The next recorded trapping party was the Joseph Philibert expedition of 1815. Organized by Auguste Chouteau and Julius DeMun of St. Louis, this party was typical of many of the early trapping efforts, being made up of men of French ancestry based in St. Louis, Missouri. That city became the center of the western fur trade during the early nineteenth century. They trapped along the upper Arkansas River to the head of the valley near Leadville, where they encountered Caleb Greenwood in charge of a Lisa outfit working the area. The Chouteau and DeMun group operated along the upper Arkansas for several years, but apparently failed to cross the Continental Divide into the Colorado River Basin. [3] Trapping on the crest of the Rockies came to a sudden halt in 1817, when Spanish troops captured American traders along the Front Range. The American trappers were jailed and only after considerable difficulty were they released. [4]

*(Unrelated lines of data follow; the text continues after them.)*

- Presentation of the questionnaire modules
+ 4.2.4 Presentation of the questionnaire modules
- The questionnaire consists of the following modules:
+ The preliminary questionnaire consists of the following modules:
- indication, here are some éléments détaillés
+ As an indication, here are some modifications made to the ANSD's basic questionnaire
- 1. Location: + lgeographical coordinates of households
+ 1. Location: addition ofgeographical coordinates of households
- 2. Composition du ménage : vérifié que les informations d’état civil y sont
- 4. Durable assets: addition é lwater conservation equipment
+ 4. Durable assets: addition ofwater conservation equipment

Mountain men may have trapped the Eagle Valley as early as 1813. Local legend maintains that fur baron John Jacob Astor's men established a post at Astor City, near Minturn, Colorado, while returning from Astoria in the Oregon Country after Astor had sold his holdings to the British North West Company. This myth was given some credence because of casual references to Astor City in the Rockies in Longfellow's Evangeline. However, there are no other records of this post and in all probability, the Astorians never trapped the Eagle Valley at this early date. [5]

Fur trapping came to a halt along the Arkansas River corridor by 1817, because of Spanish intervention, and a few trappers began to operate from Santa Fe by way of the San Juan Mountains. The Maurucio Arze and Lagos Gracia expedition of 1813, had skirted this area on the way to Utah.

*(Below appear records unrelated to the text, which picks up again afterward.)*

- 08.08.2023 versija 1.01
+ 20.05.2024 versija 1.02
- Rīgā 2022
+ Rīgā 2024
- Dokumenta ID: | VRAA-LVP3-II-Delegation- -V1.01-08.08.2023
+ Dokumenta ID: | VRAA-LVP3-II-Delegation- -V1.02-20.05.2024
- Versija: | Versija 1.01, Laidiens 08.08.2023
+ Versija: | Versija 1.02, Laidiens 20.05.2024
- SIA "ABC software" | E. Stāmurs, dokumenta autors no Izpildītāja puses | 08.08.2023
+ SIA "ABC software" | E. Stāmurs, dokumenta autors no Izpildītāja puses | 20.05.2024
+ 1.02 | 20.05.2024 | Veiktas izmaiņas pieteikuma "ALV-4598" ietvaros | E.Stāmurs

In 1821, the citizens of New Spain (Mexico) overthrew Spanish rule and declared themselves an independent nation. With the revolution, New Mexico became "open territory" for trappers and traders. Americans, who had been excluded, now were allowed into the area. Taos, New Mexico, became a major trade center and by 1824, the San Juan Mountains and Colorado River tributaries became preferred areas for trappers because the region's heavier snowfall led to a more constant stream flow that in turn tended to produce greater quantities of high quality furs. The area saw the likes of Ewing Young, William Wolfskill, and others and for the first time, the interior of Colorado was being trapped. [6]

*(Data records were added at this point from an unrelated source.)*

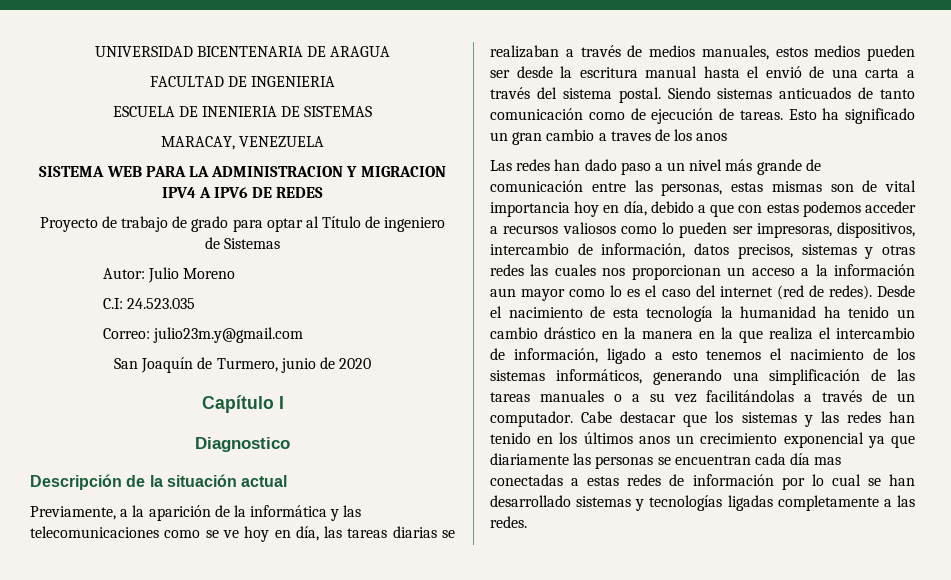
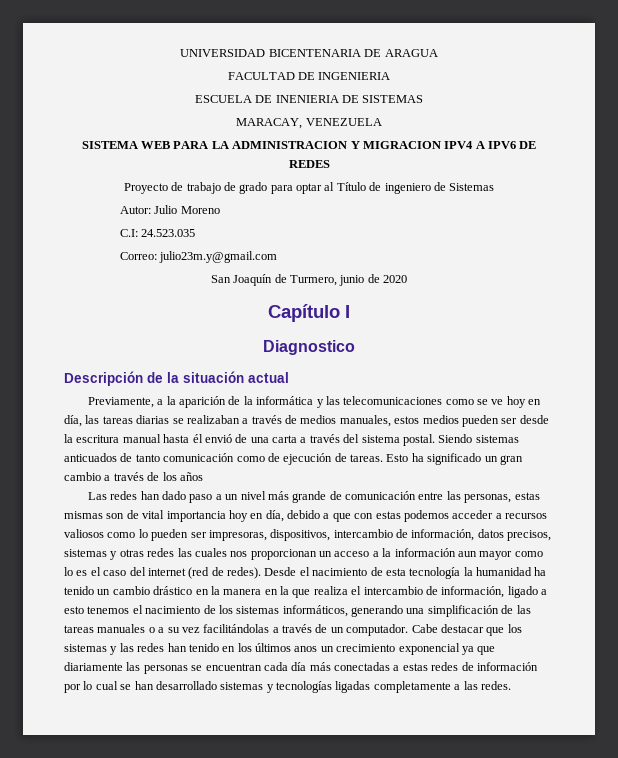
- Previamente, a la aparición de la informática y las telecomunicaciones como se ve hoy en día, las tareas diarias se realizaban a través de medios manuales, estos medios pueden ser desde la escritura manual hasta el envió de una carta a través del sistema postal.
+ Previamente, a la aparición de la informática y las telecomunicaciones como se ve hoy en día, las tareas diarias se realizaban a través de medios manuales, estos medios pueden ser desde la escritura manual hasta él envió de una carta a través del sistema postal.
- Esto ha significado un gran cambio a traves de los anos
+ Esto ha significado un gran cambio a través de los años
- Cabe destacar que los sistemas y las redes han tenido en los últimos anos un crecimiento exponencial ya que diariamente las personas se encuentran cada día mas conectadas a estas redes de información por lo cual se han desarrollado sistemas y tecnologías ligadas completamente a las redes.
+ Cabe destacar que los sistemas y las redes han tenido en los últimos anos un crecimiento exponencial ya que diariamente las personas se encuentran cada día más conectadas a estas redes de información por lo cual se han desarrollado sistemas y tecnologías ligadas completamente a las redes.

From the opening of the center to the end of the fur trade, there was little activity directly along the Colorado River. However, trappers used some of the river's tributaries extensively, as well as using the river and the valleys as routes into other trapping grounds. The upper Arkansas Basin was in continual use, including the Hugh Glen-Jacob Fowler expedition of 1824. These men were responsible for the opening of the route from St. Louis to Santa Fe. [7] During the 1820s, many trappers and traders passed through west-central Colorado. In 1822, James Ohio Pattie travelled much of western Colorado, followed two years later by five trapping parties led by William Wolfskill, Etienne Provost, Antoine Robidoux, William Huddart, and William Becknell respectively. These parties were headed for the Green River of Utah using the Dominguez-Escalante route from Santa Fe. During 1825, Thomas Long and "Peg-Leg" Smith, financed by Ceran St. Vrain trapped along the Grand (Colorado) River. James O. Pattie spent part of the 1826 trapping season on the Grand. The last fur expedition of the 1820s in west-central Colorado came in 1829, when George Yount, with an outfit of thirty men, trapped the Grand and Green Rivers. [8]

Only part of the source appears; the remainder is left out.